On a field next to the Hilliard Ray Patch Family YMCA on Cosgray Road, several multi-color cows stand in the grass.

On a field next to the Hilliard Ray Patch Family YMCA on Cosgray Road, several multi-color cows stand in the grass.

The cows, made of wood, are painted on both sides and are four feet tall, eight inches long. David Patch, who owns the land, worked with friend and artist Greg Ackers to create 11 cows.

Patch said the cows were built to bring some art to the site and promote a develop he plans there.

Ackers previously created the cityscape at City Center, the Union Station Trains mural in the Short North and the Franklinton mural.

Ackers said he and Patch met several times to come up with the idea of cows.

"We met like five times and came up with this. I mentioned creating dolphins jumping up and down thru the field. But that didn't have any relevance, so we did cows because the area used to be a dairy farm," Ackers said.

Patch said the dairy farm was where his grandfather, Ray Patch, grew up. David Patch donated most of the land to the YMCA, saving 10 acres for himself.

Patch said the cows earlier went missing when they were stolen.

"It seems the first few days they were all 'grazing in the field,' someone got the idea to steal the herd. Some were found in a neighboring yard," Patch said. He said the rest were later found or replaced.

Ackers said people in the neighborhood love the cows.

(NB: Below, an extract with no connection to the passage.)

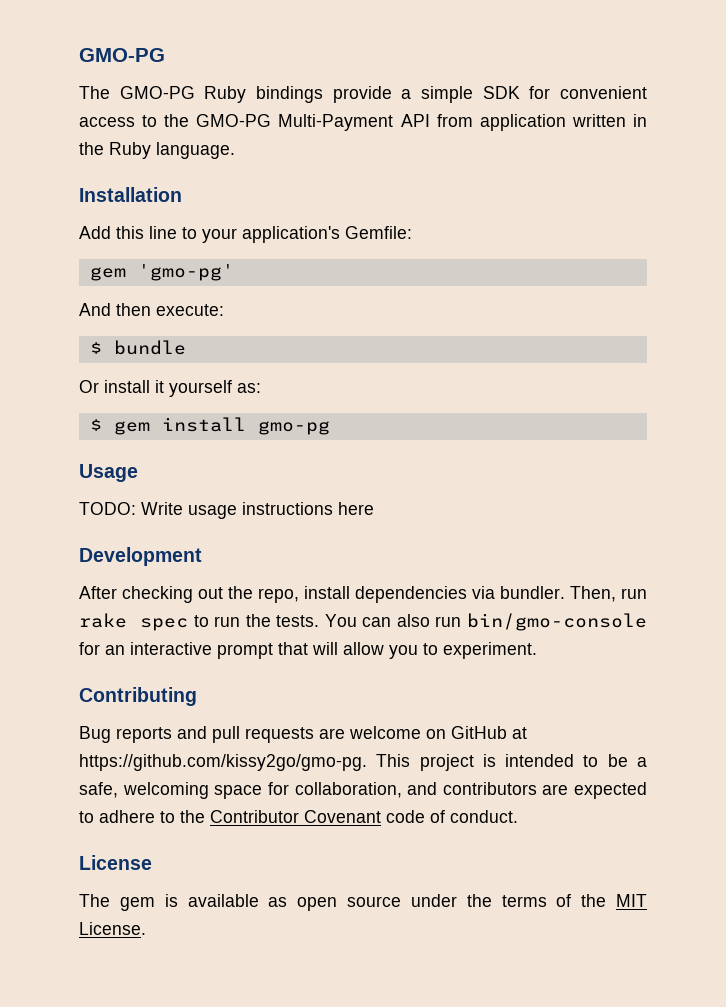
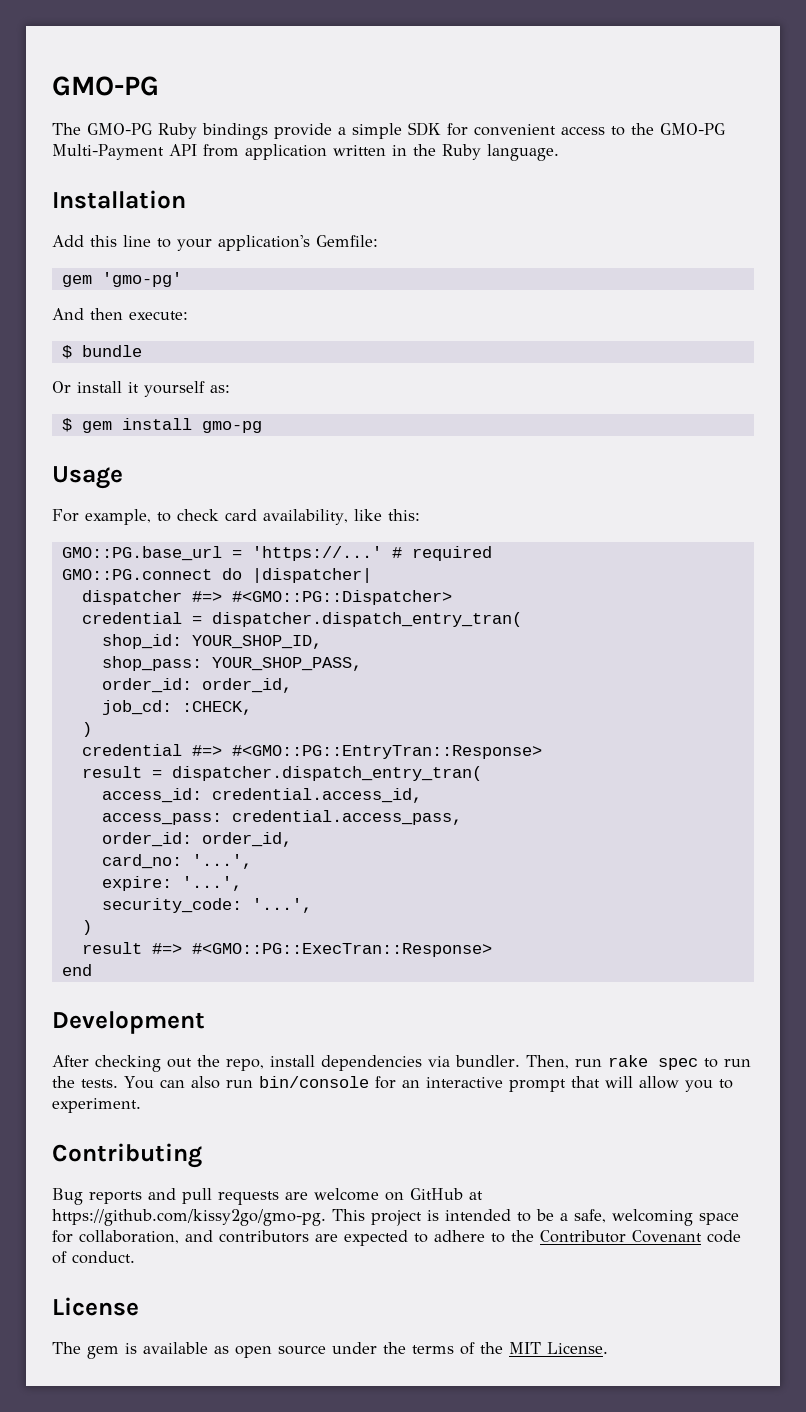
[79,502,374,519] TODO: Write usage instructions here -> [52,509,420,525] [61,546,492,561] [61,568,372,583] [81,590,452,605] [81,612,522,627] [101,634,322,649] [101,656,362,671] [101,678,292,693] [101,700,252,715] [81,722,92,737] [81,744,542,759] [81,766,482,781] [101,788,422,803] [101,810,462,825] [101,832,292,847] [101,854,252,869] [101,876,242,891] [101,898,312,913] [81,920,92,935] [81,942,492,957] [61,964,92,976] For example, to check card availability, like this: // GMO::PG.base_url = 'https://...' # required // GMO::PG.connect do |dispatcher| // dispatcher #=> #<GMO::PG::Dispatcher> // credential = dispatcher.dispatch_entry_tran( // shop_id: YOUR_SHOP_ID, // shop_pass: YOUR_SHOP_PASS, // order_id: order_id, // job_cd: :CHECK, // ) // credential #=> #<GMO::PG::EntryTran::Response> // result = dispatcher.dispatch_entry_tran( // access_id: credential.access_id, // access_pass: credential.access_pass, // order_id: order_id, // card_no: '...', // expire: '...', // security_code: '...', // ) // result #=> #<GMO::PG::ExecTran::Response> // end
[467,613,647,631] bin/gmo-console -> [258,1076,369,1088] bin/console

"I've had people go out there and take pictures of the cows. It's actually gained some good reviews from the neighbors and I think that's a great thing," Ackers said.

Patch said the cows serve several purposes. He said he wants the art to make people happy and to remind the public about the past.

"It is a way for me to help some folks remember their own roots or that this area was once full of farms, animals and life," Patch said. "We tend to forget the past as we all move forward and only see big streets, housing projects, etc."

The biggest purpose of the cows is to generate buzz in a potential development on the site called Patch Plaza. Patch is developing the idea through his business, SAGE (Set a Good Example) Cosgray Development. He said he's using the cows to grab the attention of the public and potential tenants.

Zoning has been approved for up to 120,000 square feet of retail and office space.

"I am looking to get some tenants signed up and would begin construction as soon as that can happen," he said. "We've had interest."

The initial buildings will be about 18,000 square feet. Retail space would range in size from 1,400 to 6,000 square feet. Office space would range from 500 to over 4,500 square feet, according to his Web site, www.patchplaza.com.

Patch said he worked with Lupton Rausch Architecture and Interior Design, Columbus, to come up with the original drawings and concept of what he was looking for. Patch also worked with Mark Ford of Ford & Associates Architects, Columbus, to develop those ideas into working architectural drawings.

Edge Group Inc., Columbus, is handling the Patch Plaza landscaping and KPRS O'Brien Construction Services Inc., Dublin, is the construction contractor.

In a letter to residents on his Web site, Patch said he wants to give the community something special.

"I hope to create a place where people can gather, enjoy a bit of relaxation and feel a real sense of community," it says.